Born Ursula Bellwald on May 28, 1966, in Visp in the canton of Valais in the south of Switzerland, Sina grew up in the town of Gampel and worked in Geneva as a Bankkauffrau (i.e., bank employee) for a few years upon the completion of her schooling. At age 17 she won first place in the Oberwalliser Schlagerfestival with her rendition of the song "The House of the Rising Sun." From 1983 to 1993 she studied various styles of music — classical, jazz, pop/rock, improvisation — and performed in the musicals Annie Get Your Gun and Jesus Christ Superstar.
Singing in dialect, Sina made her full-length recording debut in 1994 with a self-titled album featuring her breakthrough hit interpretation of "Son of a Preacher Man" (i.e., "Där Sohn vom Pfarrär," adapted by Polo Hofer), originally popularized by Dusty Springfield on Dusty in Memphis (1969).
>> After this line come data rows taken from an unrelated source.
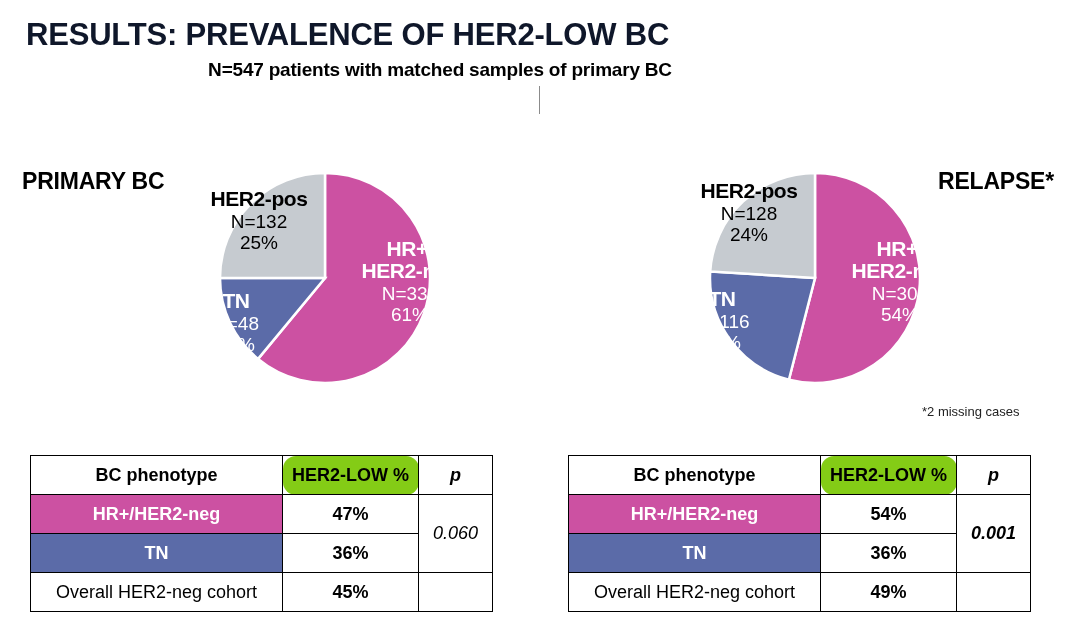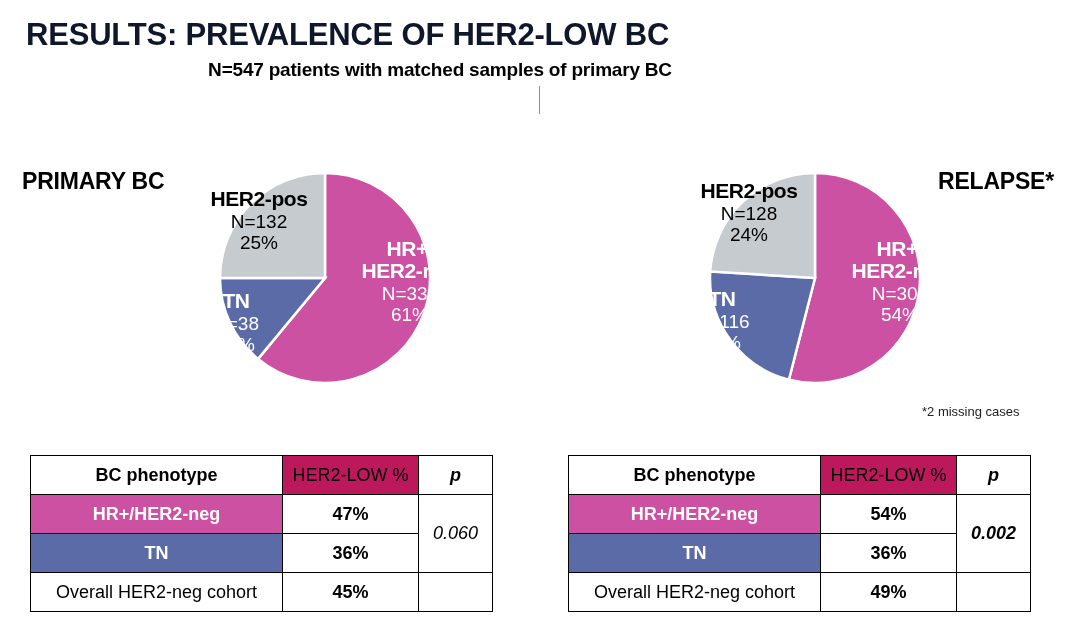--- a/index.html
+++ b/index.html
@@ -145,22 +145,23 @@
   }
   .col-pheno { width: 252px; }
   .col-pct   { width: 136px; }
   .col-p     { width: 74px; }
 
   .th-pheno {
     font-weight: bold;
     background: #ffffff;
   }
   .th-pct {
-    font-weight: normal;
-    background: #be185d;
+    font-weight: bold;
+    background: #84cc16;
+    border-radius: 13px;
   }
   .th-p {
     font-weight: bold;
     font-style: italic;
     font-size: 20px;
   }
   .row-hr .cell-pheno {
     background: #cc51a2;
     color: #ffffff;
     font-weight: bold;
@@ -214,21 +215,21 @@
 </div>
 
 <div class="pie-label lbl-dark" id="label-l-her2pos">
   <span class="lbl-name">HER2-pos</span>
   <span class="lbl-n">N=132</span>
   <span class="lbl-pct">25%</span>
 </div>
 
 <div class="pie-label lbl-light" id="label-l-tn">
   <span class="lbl-name">TN</span>
-  <span class="lbl-n">N=38</span>
+  <span class="lbl-n">N=48</span>
   <span class="lbl-pct">14%</span>
 </div>
 
 <div class="pie-label lbl-light" id="label-l-hrpos">
   <span class="lbl-name">HR+/</span>
   <span class="lbl-name">HER2-neg</span>
   <span class="lbl-n">N=336</span>
   <span class="lbl-pct">61%</span>
 </div>
 
@@ -296,21 +297,21 @@
   </colgroup>
   <tbody>
     <tr>
       <td class="th-pheno">BC phenotype</td>
       <td class="th-pct">HER2-LOW %</td>
       <td class="th-p">p</td>
     </tr>
     <tr class="row-hr">
       <td class="cell-pheno">HR+/HER2-neg</td>
       <td class="cell-pct">54%</td>
-      <td class="cell-p bold-p" rowspan="2">0.002</td>
+      <td class="cell-p bold-p" rowspan="2">0.001</td>
     </tr>
     <tr class="row-tn">
       <td class="cell-pheno">TN</td>
       <td class="cell-pct">36%</td>
     </tr>
     <tr class="row-overall">
       <td class="cell-pheno">Overall HER2-neg cohort</td>
       <td class="cell-pct">49%</td>
       <td class="cell-blank"></td>
     </tr>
Sina proved popular in Switzerland, charting for 23 weeks and peaking at number seven. Her follow-up album, Wiiblich (1995), went all the way to number one. This chart-topping success earned her a 1995 Prix Walo in the Pop category.
Sina's third album, Häx Odär Heilig (1997), a Top Ten hit, spawned her first nationally charting single, "Immär und Ewig" (number 43). Her next album, 4 (1999), performed similarly, charting Top Five and spawning another Top 50 hit, "Nix Värbii." Also released as a single from 4 was "Där Papa Isch äs Chorbi Gsi," a interpretation of "Papa Was a Rollin' Stone," originally popularized by the Temptations in 1972; the single was billed as a duet with Polo (i.e., Polo Hofer), who adapted the song and who previously had adapted "Son of a Preacher Man" as well. Another duet with Hofer, "Wenn es Nötig Wär," was featured on his 2000 album with Die Schmetterband, Härzbluet.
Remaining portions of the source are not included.